**DATA FOR ANALYSIS:**
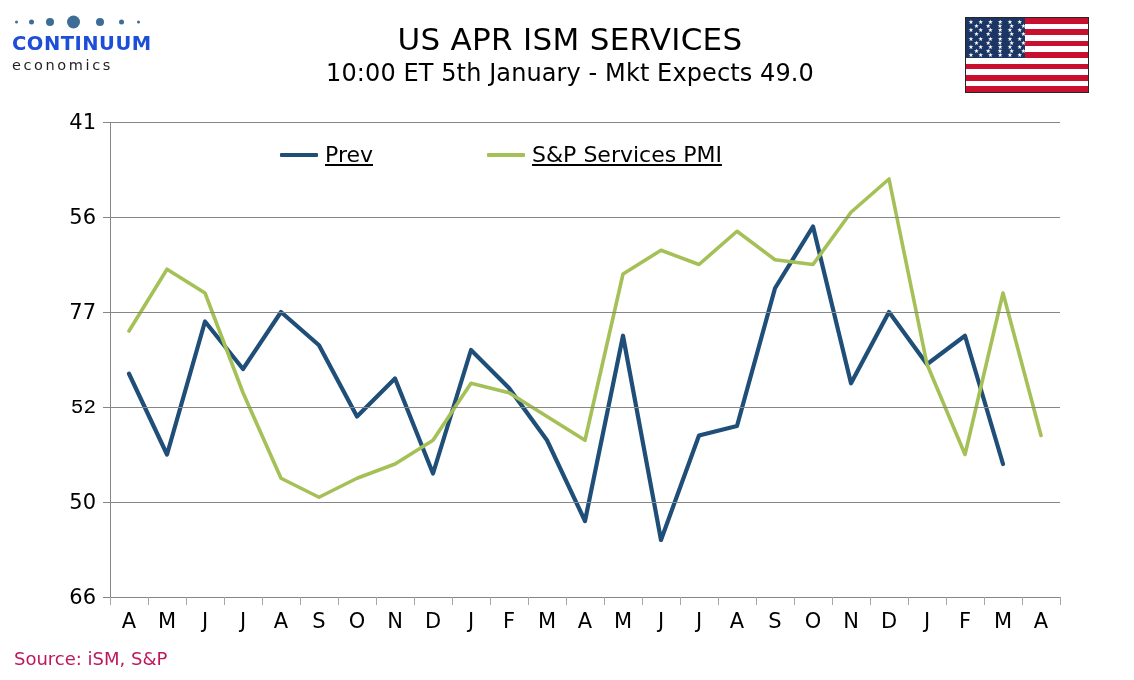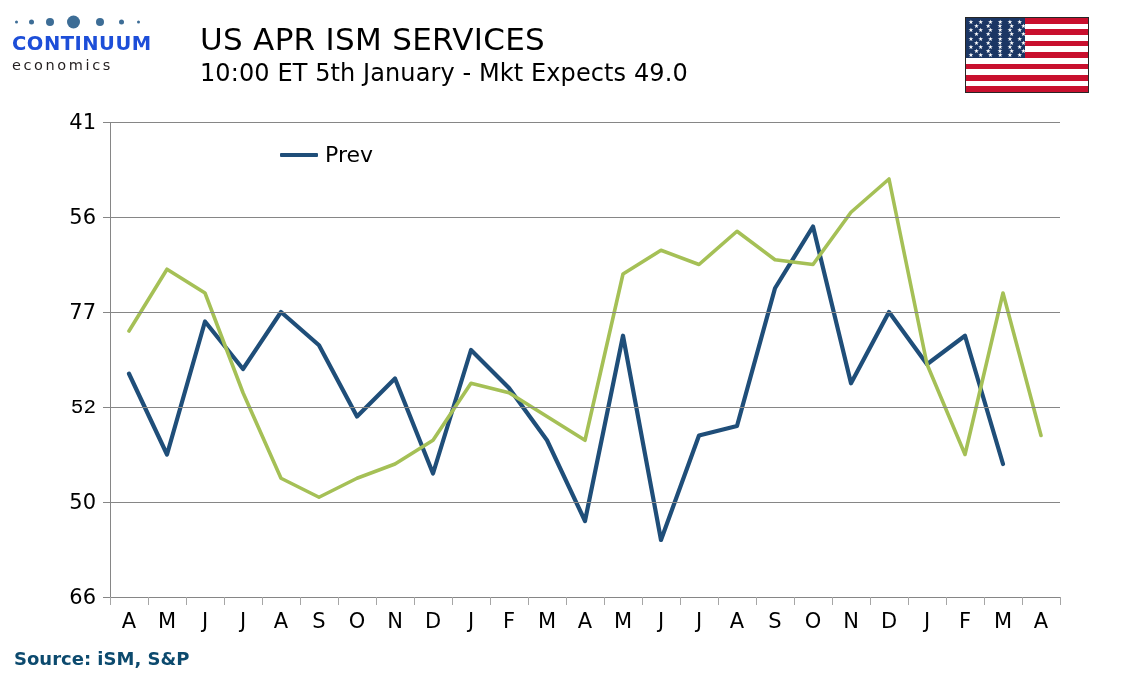--- a/index.html
+++ b/index.html
@@ -24,7 +24,7 @@
     font-size:14.5px;letter-spacing:2.6px;color:#231f20;line-height:18px;margin-top:1px;
   }
   
-  #title-block{position:absolute;left:200px;top:20px;width:740px;text-align:left;}
+  #title-block{position:absolute;left:200px;top:20px;width:740px;text-align:center;}
   #title{font-size:31px;line-height:38px;color:#000;letter-spacing:.3px;}
   #subtitle{font-size:24px;line-height:31px;color:#000;letter-spacing:.1px;}
   

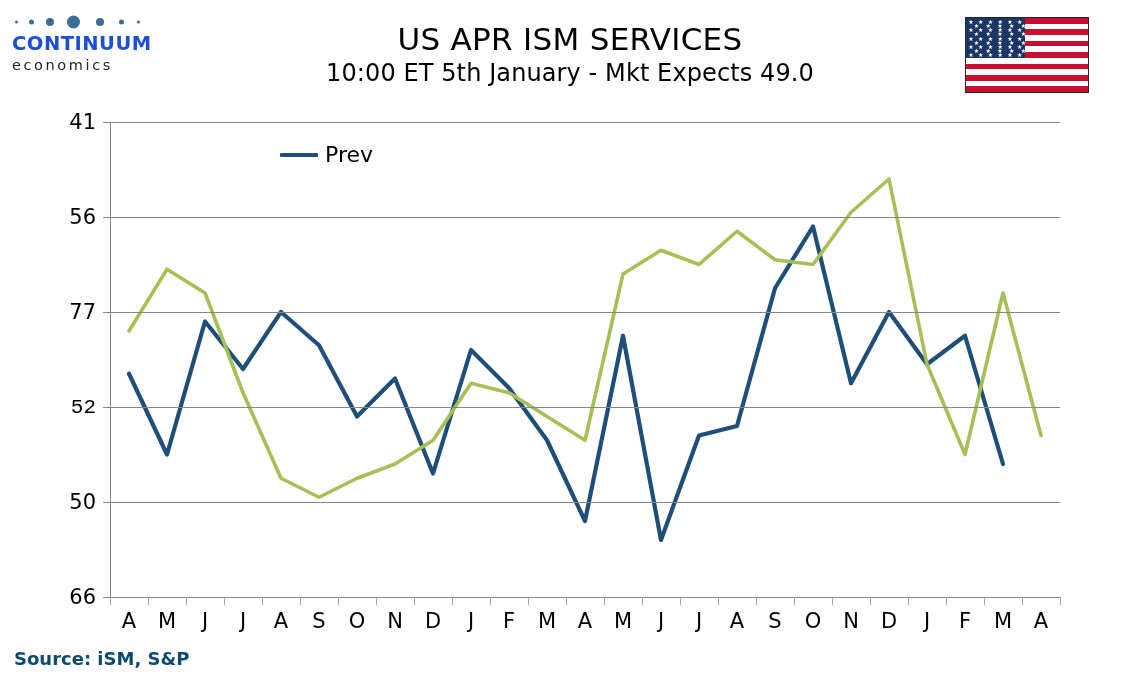--- a/index.html
+++ b/index.html
@@ -49,7 +49,7 @@
   #legend{position:absolute;left:280px;top:44px;display:flex;gap:114px;align-items:center;}
   .legend-item{display:flex;align-items:center;gap:7px;}
   .legend-swatch{display:block;width:38px;height:4px;border-radius:1px;}
-  .legend-label{font-size:22px;color:#000;line-height:22px;}
+  .legend-label{font-size:22px;color:#000;line-height:22px;text-decoration:underline;}
   
   #source{position:absolute;left:14px;top:648px;font-size:18px;color:#0c4a6e;font-weight:bold;}
 </style>

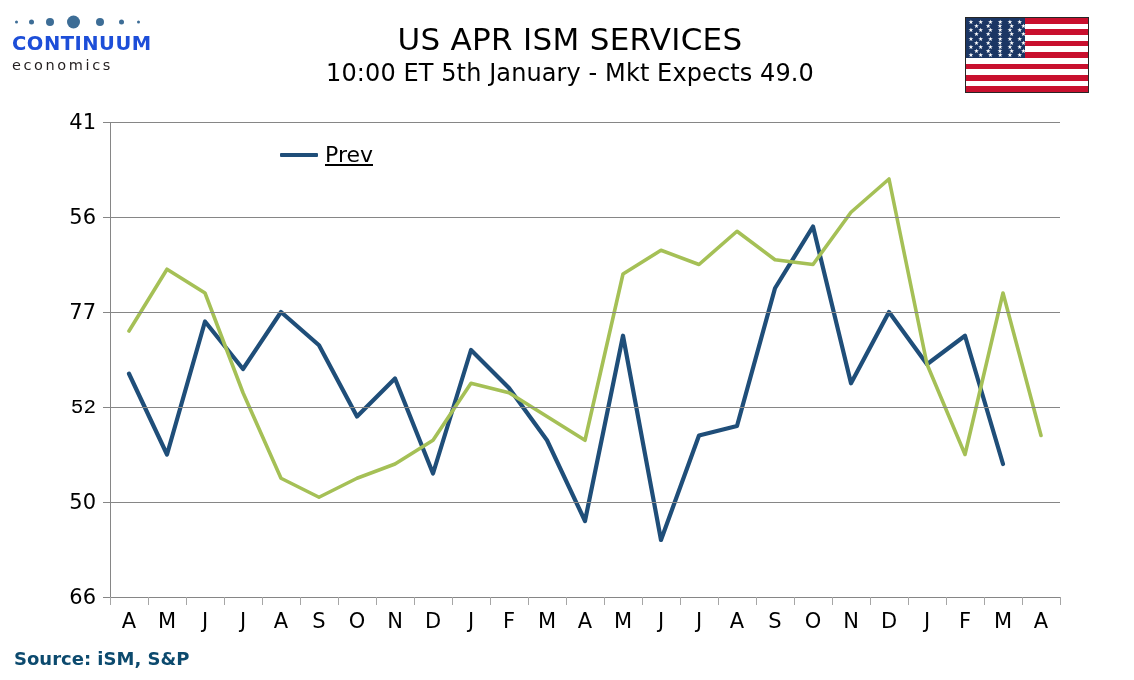--- a/index.html
+++ b/index.html
@@ -161,6 +161,10 @@
     <div class="legend-item">
       <span class="legend-swatch" style="background: rgb(31, 78, 121);"></span>
       <span class="legend-label">Prev</span>
+    </div>
+    <div class="legend-item">
+      <span class="legend-swatch" style="background: rgb(165, 192, 86);"></span>
+      <span class="legend-label">S&amp;P Services PMI</span>
     </div>
   </div>
 

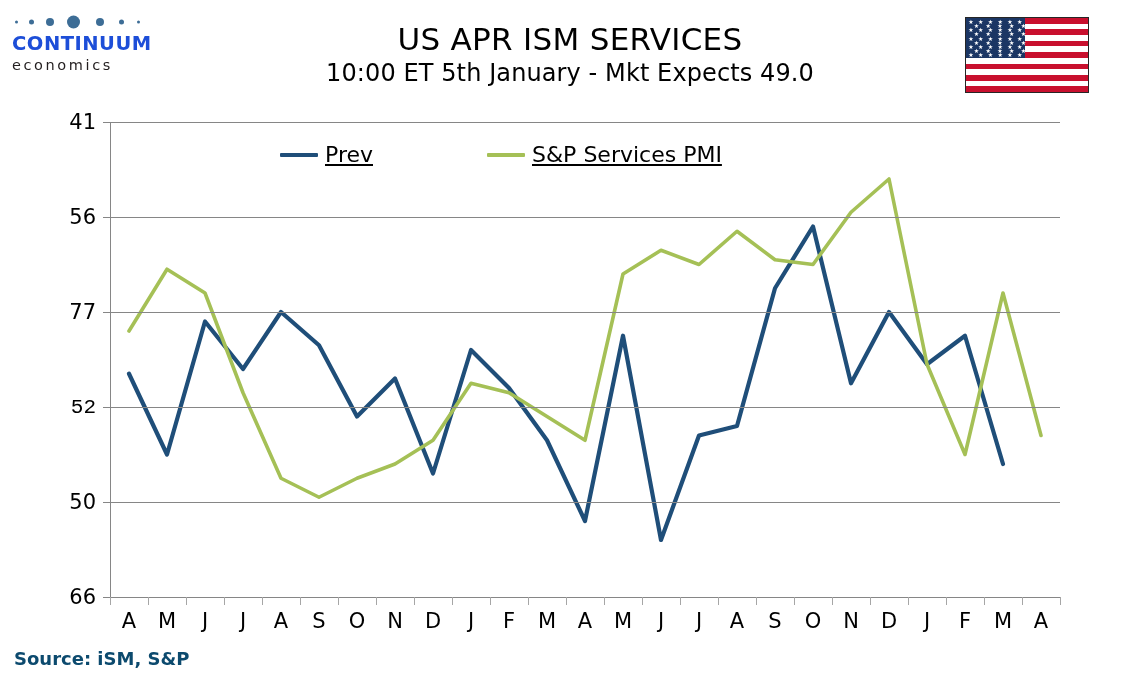--- a/index.html
+++ b/index.html
@@ -51,7 +51,7 @@
   .legend-swatch{display:block;width:38px;height:4px;border-radius:1px;}
   .legend-label{font-size:22px;color:#000;line-height:22px;text-decoration:underline;}
   
-  #source{position:absolute;left:14px;top:648px;font-size:18px;color:#0c4a6e;font-weight:bold;}
+  #source{position:absolute;left:14px;top:648px;font-size:18px;color:#be185d;}
 </style>
 </head>
 <body>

**EXERCISE BRIEF:**
Search the listing above for lines with the word "background", and state how many there are, nothing else.

**REPLY:**
2